▶ **SUPPLIED DATA**
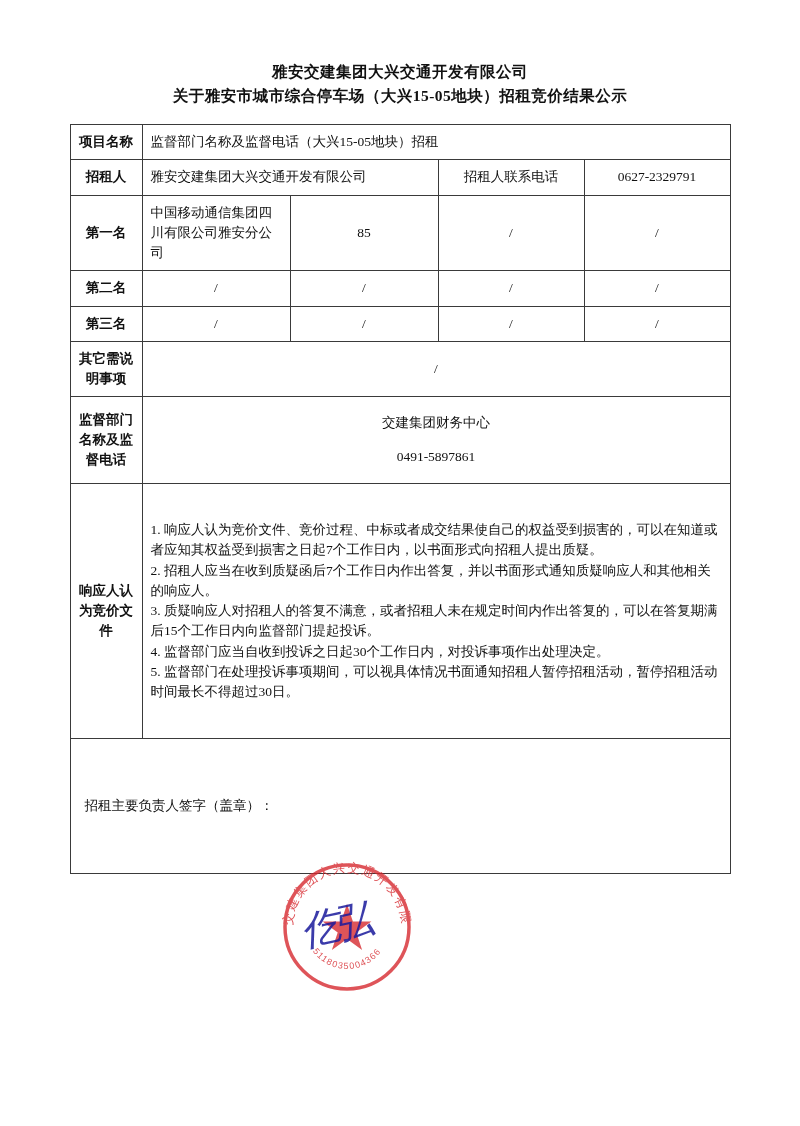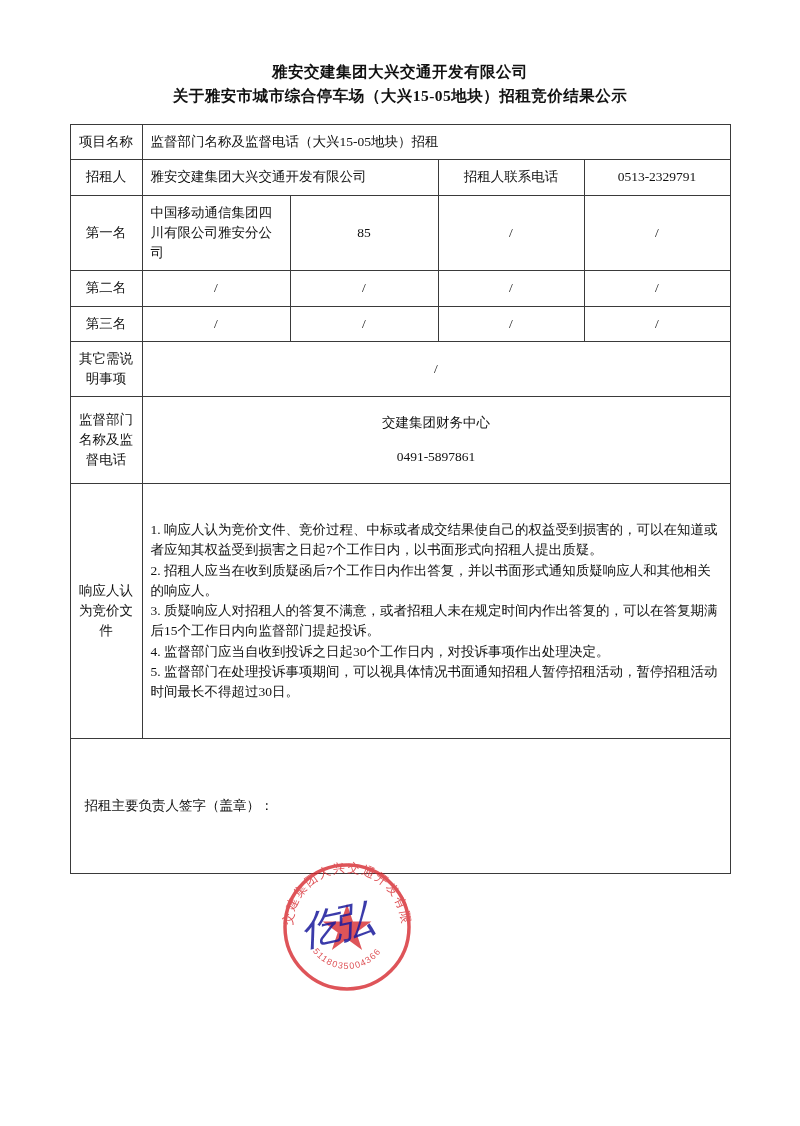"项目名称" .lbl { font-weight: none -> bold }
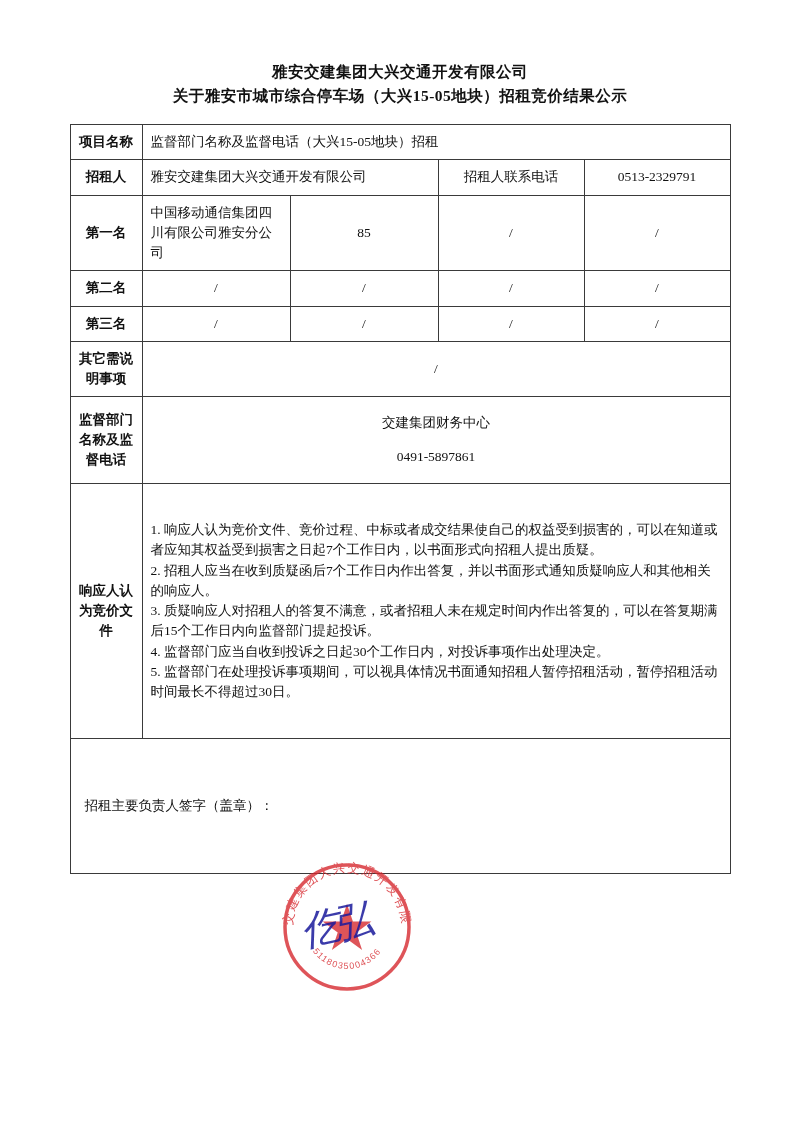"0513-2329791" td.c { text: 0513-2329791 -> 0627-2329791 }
==
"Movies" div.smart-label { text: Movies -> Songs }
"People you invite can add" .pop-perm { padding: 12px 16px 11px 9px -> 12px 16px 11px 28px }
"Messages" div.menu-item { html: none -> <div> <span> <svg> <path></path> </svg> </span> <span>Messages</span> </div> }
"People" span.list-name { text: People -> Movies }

▶ **TASK TO CARRY OUT**
Please, from the material above, copy only the lines from the line with "text: Movies ->" up to and including the line with "html: none ->", exactly as written.

▶ **REPLY TO THE EXERCISE**
"Movies" div.smart-label { text: Movies -> Songs }
"People you invite can add" .pop-perm { padding: 12px 16px 11px 9px -> 12px 16px 11px 28px }
"Messages" div.menu-item { html: none -> <div> <span> <svg> <path></path> </svg> </span> <span>Messages</span> </div> }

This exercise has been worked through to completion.